Catch up and get informed with this week’s content highlights from Charlotte McLeod, our editorial director.
The gold price made it past the US$1,800 per ounce mark this week, rising as high as US$1,810, but sinking to just above US$1,780 at the time of this writing on Friday (October 29).
As next week approaches, attention is shifting to the US Federal Reserve’s upcoming meeting, which will be held from Tuesday (November 2) to Wednesday (November 3).
We’ve previously covered the market’s expectations for this gathering — it’s anticipated that the central bank will share plans to start tapering its bond-buying program, but won’t make a move on interest rates.
Chair Jerome Powell reiterated those ideas recently, saying in a virtual appearance, “I do think it’s time to taper; I don’t think it’s time to raise rates.”
The question for gold market participants is if tapering will mean anything for the yellow metal. We asked our Twitter followers that question a couple of weeks ago, and opinions were split almost 50/50.
Gerardo Del Real of Digest Publishing is one person who firmly believes the upcoming Fed meeting won’t have much impact on gold. Speaking with me this week, he said in his view the central bank’s “double talk” has eroded its credibility so much that it won’t ever return.
“I think the Fed and the policymakers are so full of double talk that the credibility that the institution has lost — I don’t know if it will ever gain it back” — Gerardo Del Real, Digest Publishing
But that’s not to say he isn’t optimistic about gold — although Gerardo admitted that its recent price action has been frustrating, he said he expects a substantial rise in the next six to 12 months.
He pointed out that events don’t have to happen in the order that people expect.
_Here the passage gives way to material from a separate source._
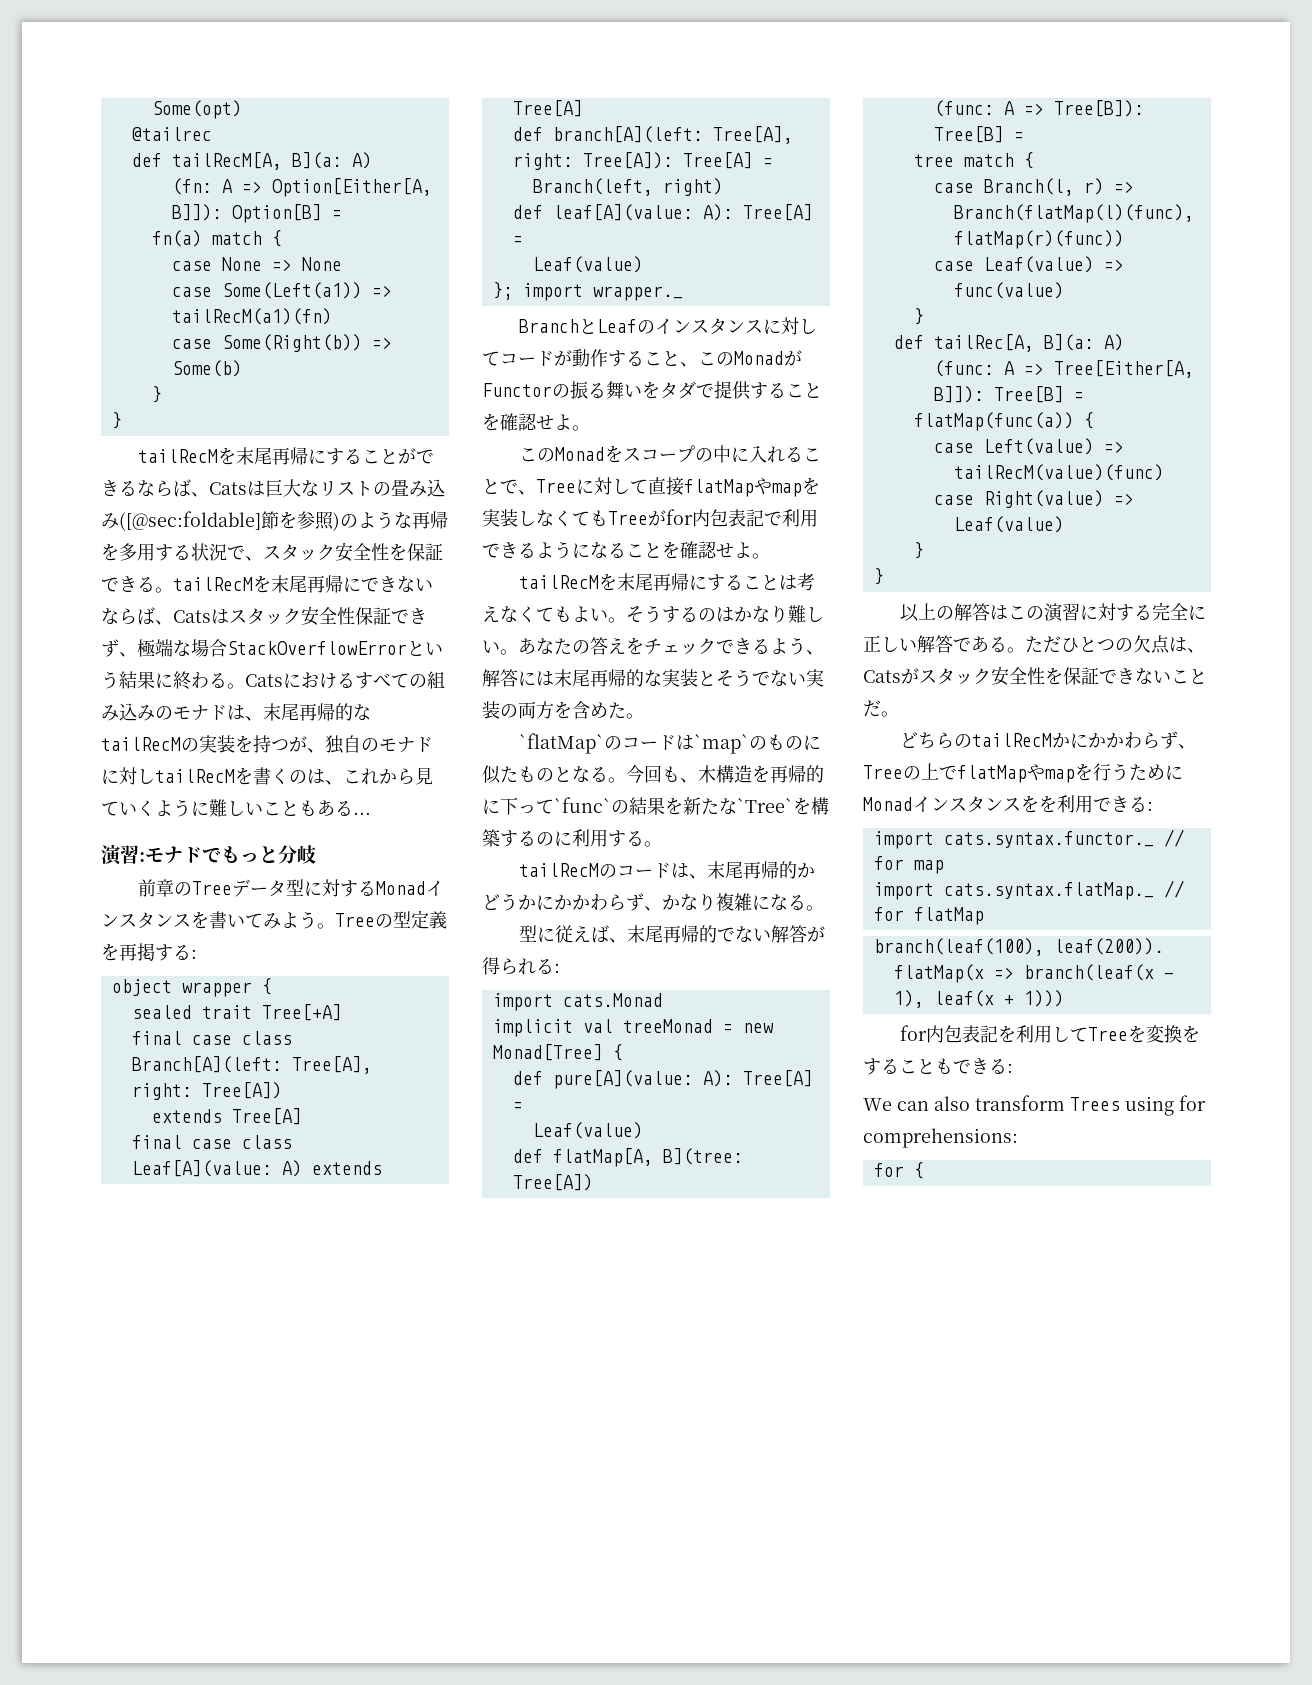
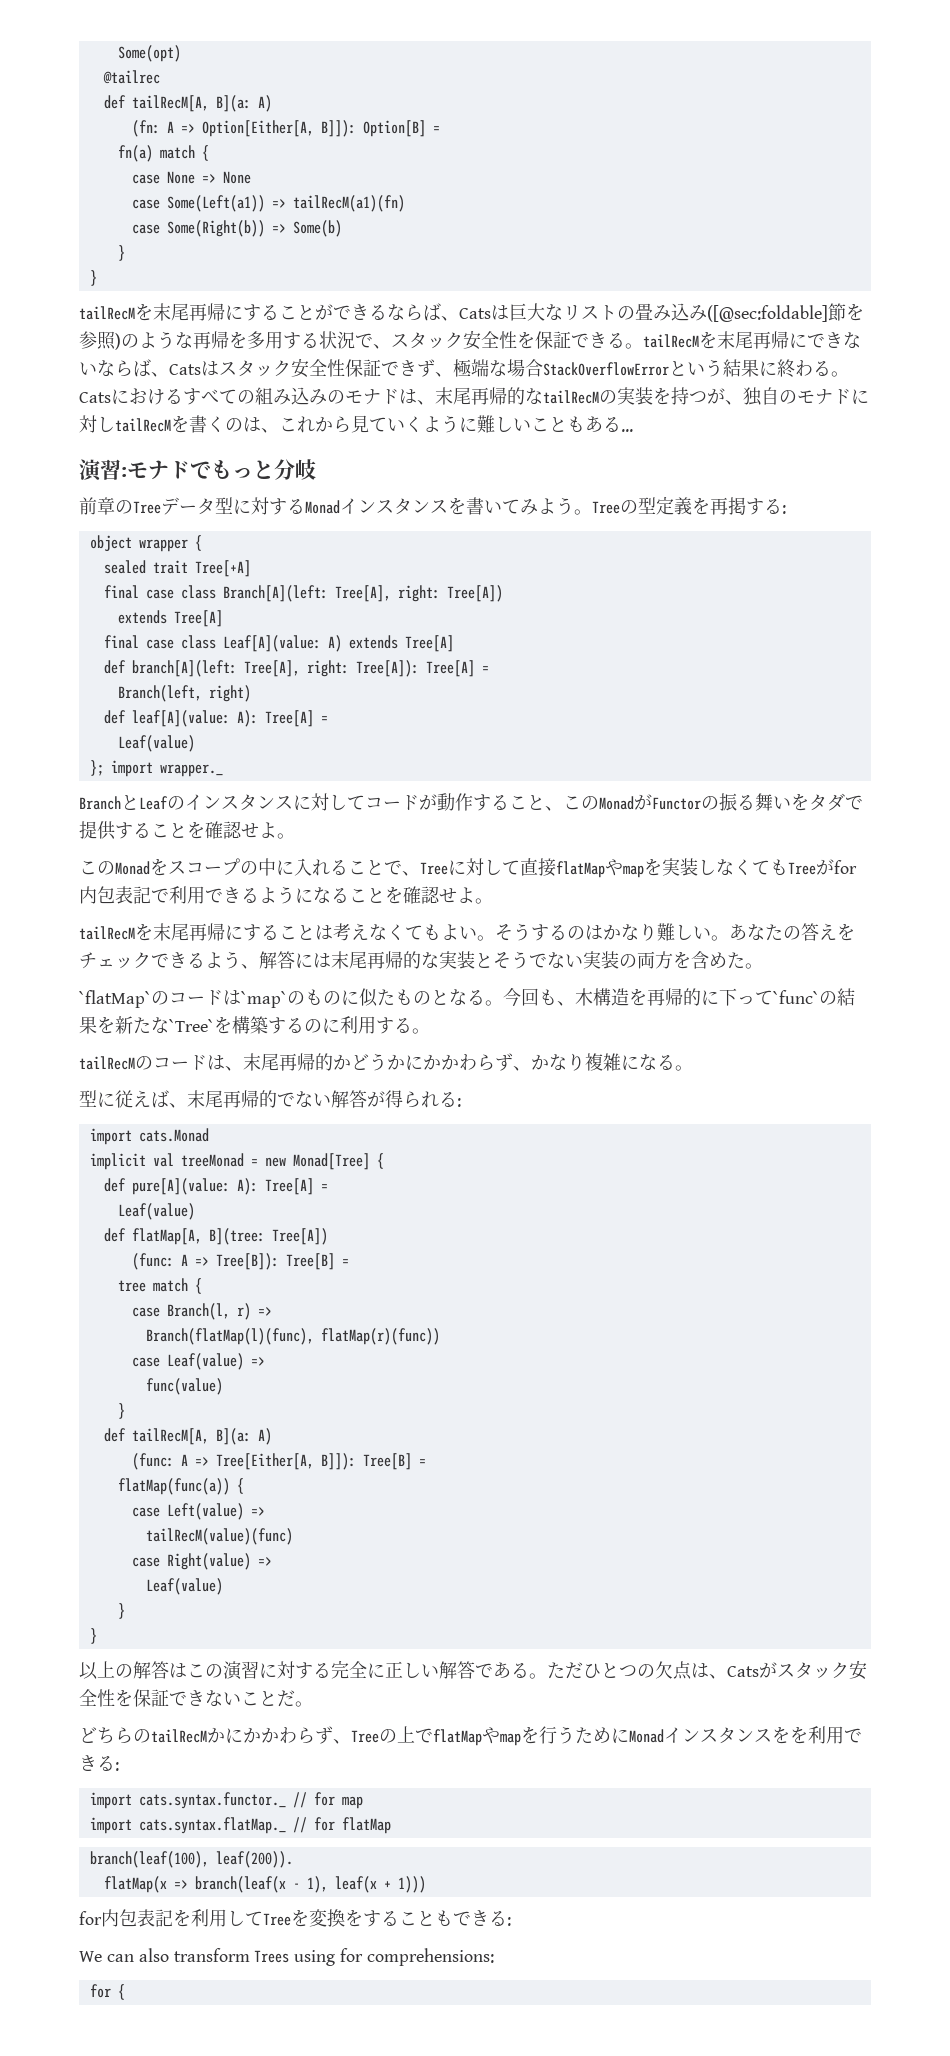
[933,334,1034,352] tailRec[A, -> [131,1428,209,1445] tailRecM[A,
In other words, all the fundamentals might be in place right now for gold, but it doesn’t mean we’ll immediately get a price rise.
“Things don’t have to happen in the order we think they will … I think the gold price is going to rise substantially here in the next six to 12 months, and I think that’s going to catch a lot of people off guard” — Gerardo Del Real, Digest Publishing
Moving over to uranium, the market remains very hot. I heard this week from Peter Grandich of Peter Grandich & Company, who’s been bullish on the commodity for about two years now.
The situation has definitely changed in that time, and Peter suggested that while the easy gains may be over, the market is still only in the third or fourth inning out of nine.
“I still believe (uranium) has a lot higher to go, but I believe … the easiest money has been made” — Peter Grandich, Peter Grandich & Company
With his comments in mind, we asked our Twitter followers this week if they’ve taken any profits off the table when it comes to uranium. By the time the poll closed, the answer was a resounding “no.”
Going back to Peter’s thoughts on uranium, he said since the number of companies out there is so small, he’s always been an advocate for looking at the larger players first before moving down to explorers.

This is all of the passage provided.